Para não variar continuamos a assistir a uma negação massiva do Covid-19 e um desafio às recomendações, as teorias são cada vez mais rebuscadas e se não fossem tão perigosas até dariam para rir.

Hoje, lia um artigo sobre as sequelas do Covid-19, pessoas que tiveram a doença há mais de um ano e ainda não conseguem viver normalmente, sentem cansaço extremo, confusão, desorientação, incapacidade de foco, os comentários das pessoas a isto causaram-me profunda tristeza e enorme revolta, como em tudo, as pessoas acham-se no direito de acusar os outros de mentirosos só porque é mais fácil acreditar que nos querem impor uma nova ordem mundial ou outra teoria qualquer que alguém se lembrou de inventar.

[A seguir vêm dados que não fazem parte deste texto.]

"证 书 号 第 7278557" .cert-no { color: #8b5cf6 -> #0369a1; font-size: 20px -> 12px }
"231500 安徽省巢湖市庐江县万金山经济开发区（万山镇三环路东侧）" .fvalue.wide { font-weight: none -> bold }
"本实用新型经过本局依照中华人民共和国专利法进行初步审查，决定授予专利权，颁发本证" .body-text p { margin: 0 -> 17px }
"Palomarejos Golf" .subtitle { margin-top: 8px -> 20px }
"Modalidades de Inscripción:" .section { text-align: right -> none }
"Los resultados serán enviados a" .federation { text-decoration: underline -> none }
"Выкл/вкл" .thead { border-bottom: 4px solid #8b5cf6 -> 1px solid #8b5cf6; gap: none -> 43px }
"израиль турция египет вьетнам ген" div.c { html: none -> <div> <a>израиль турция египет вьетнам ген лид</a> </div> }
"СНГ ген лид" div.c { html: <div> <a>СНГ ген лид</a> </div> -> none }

Tive o Covid-19 em Novembro, estamos em Abril e ainda sinto as consequências do vírus, cansaço muito acima da média, dificuldade de concentração, dificuldade em manter-me focada, perda de raciocínio, perda de rendimento no trabalho e incapacidade de realizar o multi-tasking.

Sempre consegui fazer várias tarefas ao mesmo tempo, nunca precisei de notas para me lembrar do que tinha de fazer ou comprar, agora uma simples lista de compras pode ser uma tarefa complicada pois fica sempre a faltar alguma coisa.

Esta improdutividade revolta-me e assusta-me, sinto melhorias, mas é um processo muito lento, não sei se alguma vez terei a mesma capacidade de raciocino e isso deixa-me profundamente triste, mais triste ainda me deixa a reação geral das pessoas a esta pandemia.

Junto com o cansaço e improdutividade veio a apatia, a ansiedade e a irritação, uma mistura de sentimentos que está ali no limiar do esgotamento, luto contra isso todos os dias, mas como já me disseram desde que tive o Covid nunca mais fui a mesma, perdi um brilho no olhar que nem os maiores desgostos da vida me conseguiram antes roubar.

Isto não é um vírus qualquer, não é uma gripezinha só porque se toma paracetamol, é um vírus que ataca cada pessoa de forma diferente e imprevisível, temo por eventuais consequências que possa ter na minha filha e temo que não volte a ser eu.

Tenho esperança que ficarei melhor porque farei por isso, mas não tenho a mesma esperança em relação ao mundo.